UPDATE: Sarah Palin has told CNBC's Maria Bartiromo that she believes Stevens "needs to step aside and allow our state to elect someone who will be supportive of those ideals of America."
On Tuesday morning, John McCain called for Sen. Ted Stevens to step down after the Alaska lawmaker was found guilty on seven counts of corruption charges, while a campaign aide suggested on television that Sarah Palin would not vote for the embattled legislator in his tight reelection race.
"Yesterday, Senator Ted Stevens was found guilty of corruption. It is a sign of the health of our democracy that the people continue to hold their representatives to account for improper or illegal conduct, but this verdict is also a sign of the corruption and insider-dealing that has become so pervasive in our nation's capital," McCain said, adding: "It is clear that Senator Stevens has broken his trust with the people and that he should now step down. I hope that my colleagues in the Senate will be spurred by these events to redouble their efforts to end this kind of corruption once and for all."

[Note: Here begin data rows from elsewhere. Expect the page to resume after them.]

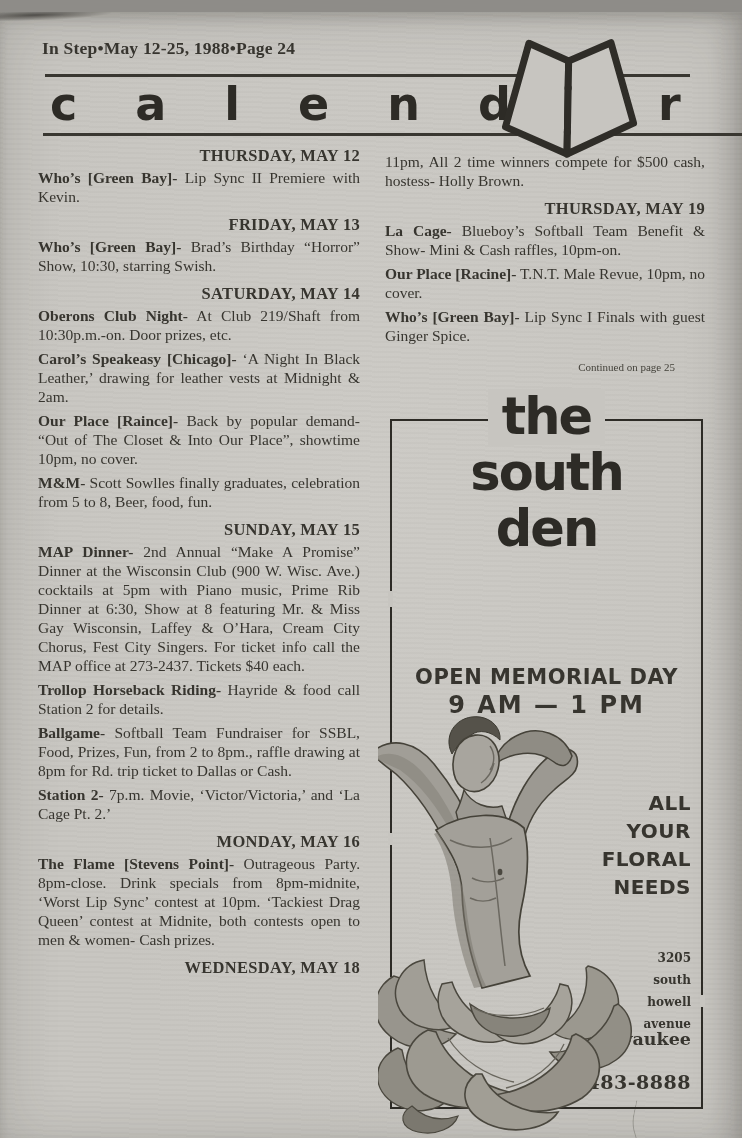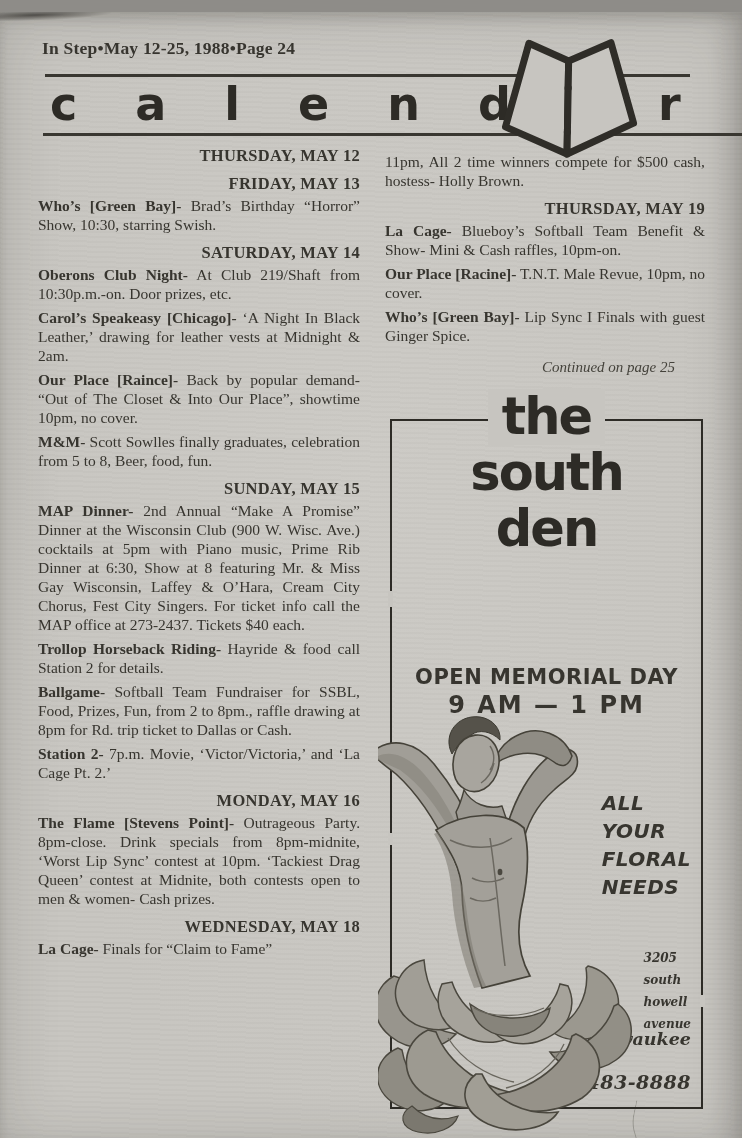"Who’s [Green Bay]- Lip Sync II" p.entry { html: none -> <p><strong>Who’s [Green Bay]-</strong> <span>Lip Sync II Premiere with Kevin.</span></p> }
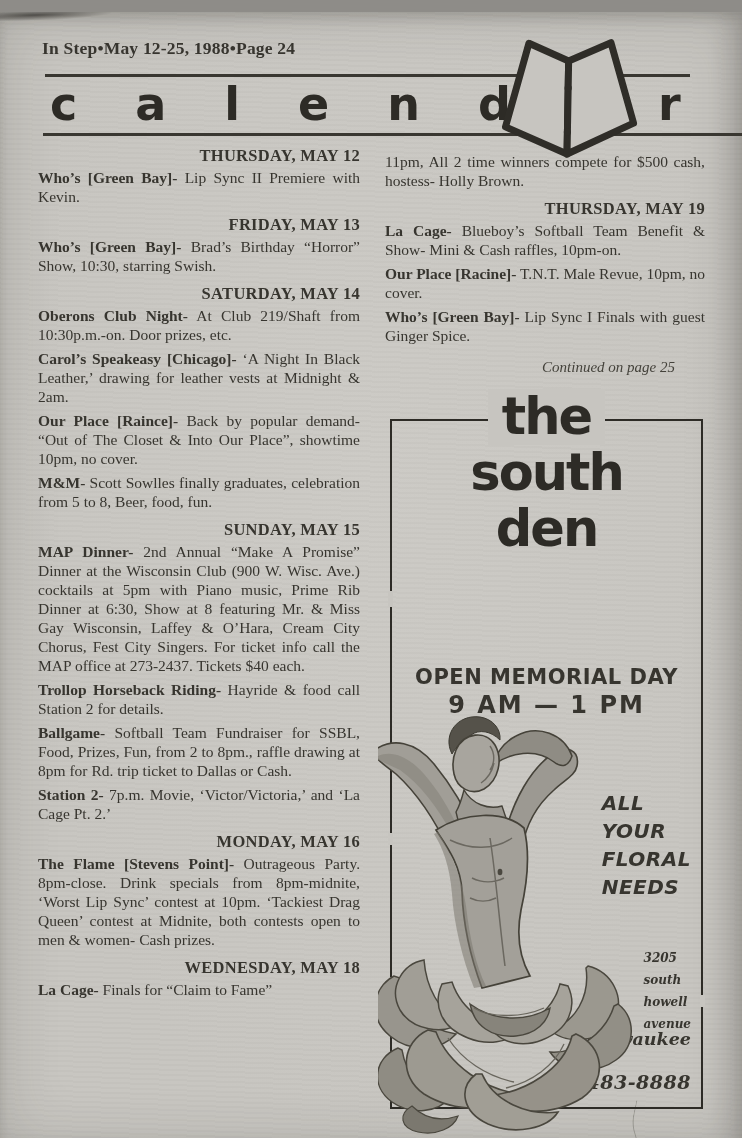"Continued on page 25" .continued { font-size: 15px -> 11px; font-style: italic -> none }
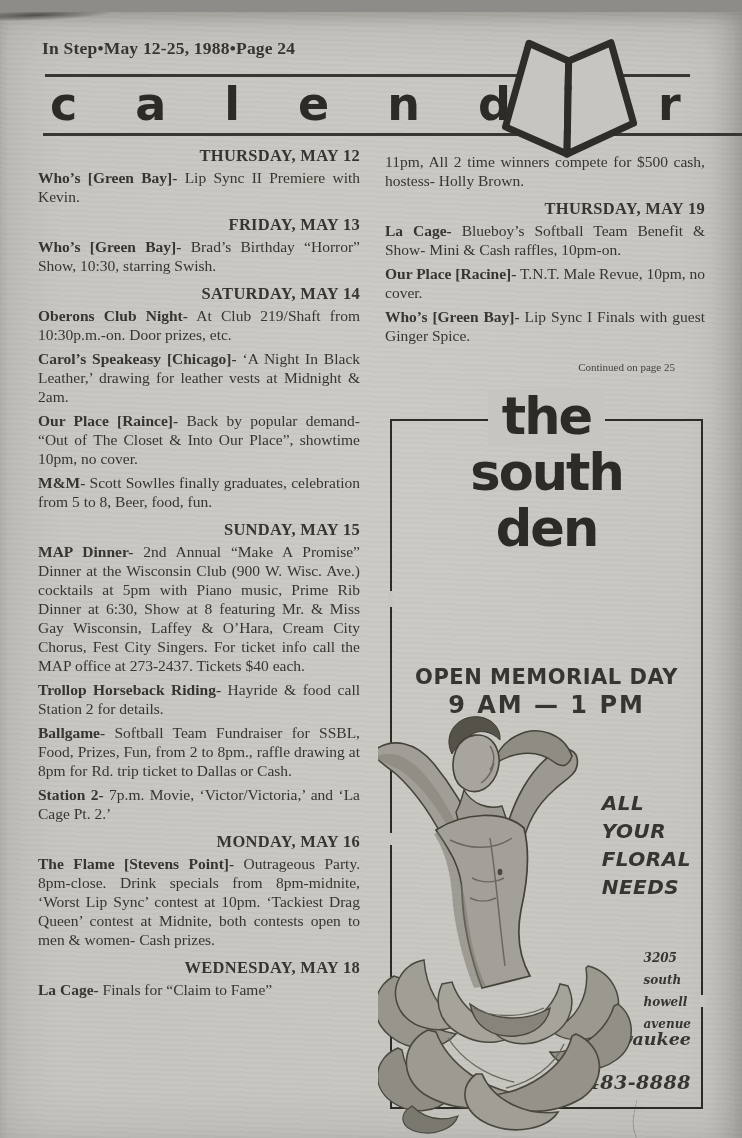"ALL" .ad-right { font-style: italic -> none; text-align: none -> right }
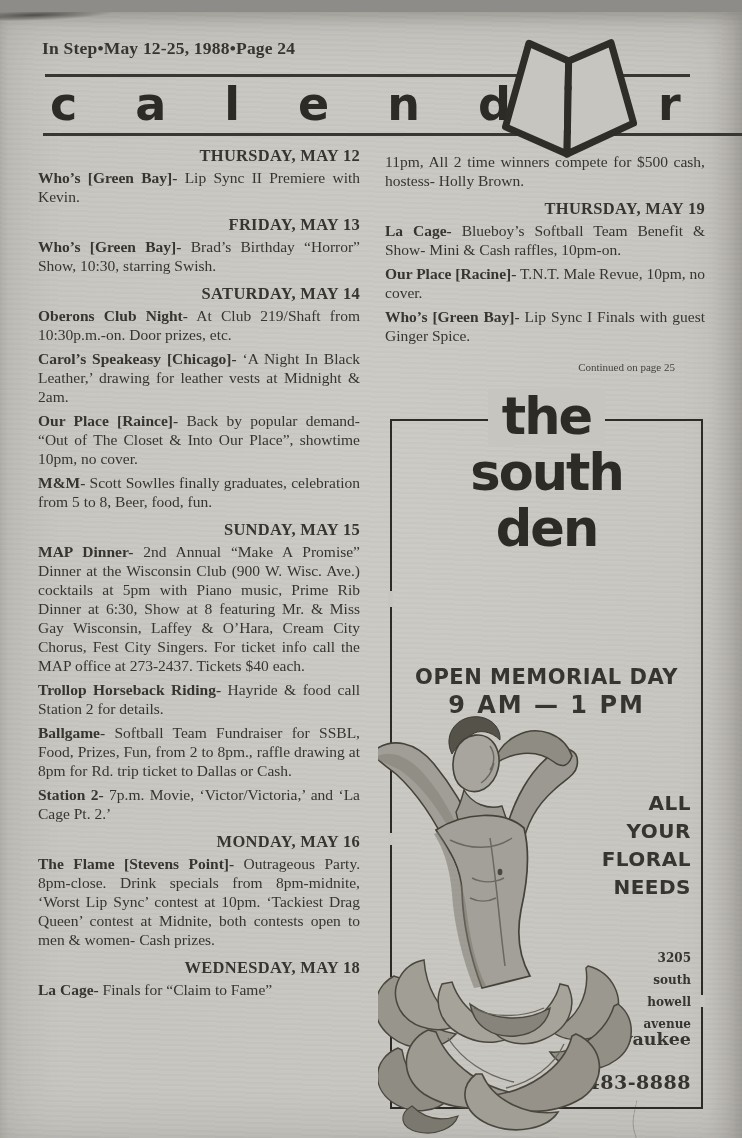"La Cage- Finals for “Claim" p.entry { html: <p><strong>La Cage-</strong> <span>Finals for “Claim to Fame”</span></p> -> none }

And on MSNBC Tuesday morning, McCain campaign spokesman Tucker Bounds hinted that the Governor would not be voting for Stevens next week. Asked whether the people of Alaska should vote for a convicted felon, Bounds responded:
They were very clear, both of the candidates on our ticket yesterday, in condemning his [Stevens's] corruption, condemning his practices in the Senate and saying this is a sad truth that has come to prevail in Washington, that illicit and corruptive behavior in the United States Senate and the halls of Congress seems to prevail. And that they are both people that worked against that. In fact, Governor Palin ran against the Republican establishment, a Republican incumbent governor in Alaska to win that seat and she has taken on these corruptive forces in the past. They've been quite clear in their contempt for his behavior. I don't expect that they would cast their ballot for Ted Stevens if they were Alaska voters.
Though Bounds used the subjunctive mood, perhaps to lend less declarative weight to his statement, the obvious fact is that Palin is indeed an Alaska voter. MSNBC's David Shuster jumped right on Bounds' words, telling him "that's interesting to hear because Sarah Palin was a little bit unclear about that. But you are saying that she would, you would not expect cast her vote for Ted Stevens. So that settles that."
Mere hours after Alaska Senator Ted Stevens' Monday conviction on seven counts of felony corruption, Sarah Palin appeared purposely non-committal in her response to the news. "I'm confident Senator Stevens will do what's right for the people of Alaska," Palin said, stopping short of calling on Stevens to resign or drop out of his tough fight against Anchorage Mayor Mark Begich. Previously, Palin had declined to reveal whether or not she was supporting Stevens' reelection bid -- despite the fact that she once served as a director of a Stevens-steered 527 group.
If Bounds is right about Palin, the the next question she should expect to field about Alaska's Senate race -- if and when she makes herself available to the press -- will likely be whether she intends to vote for Begich over Stevens, or just leave that part of her ballot blank.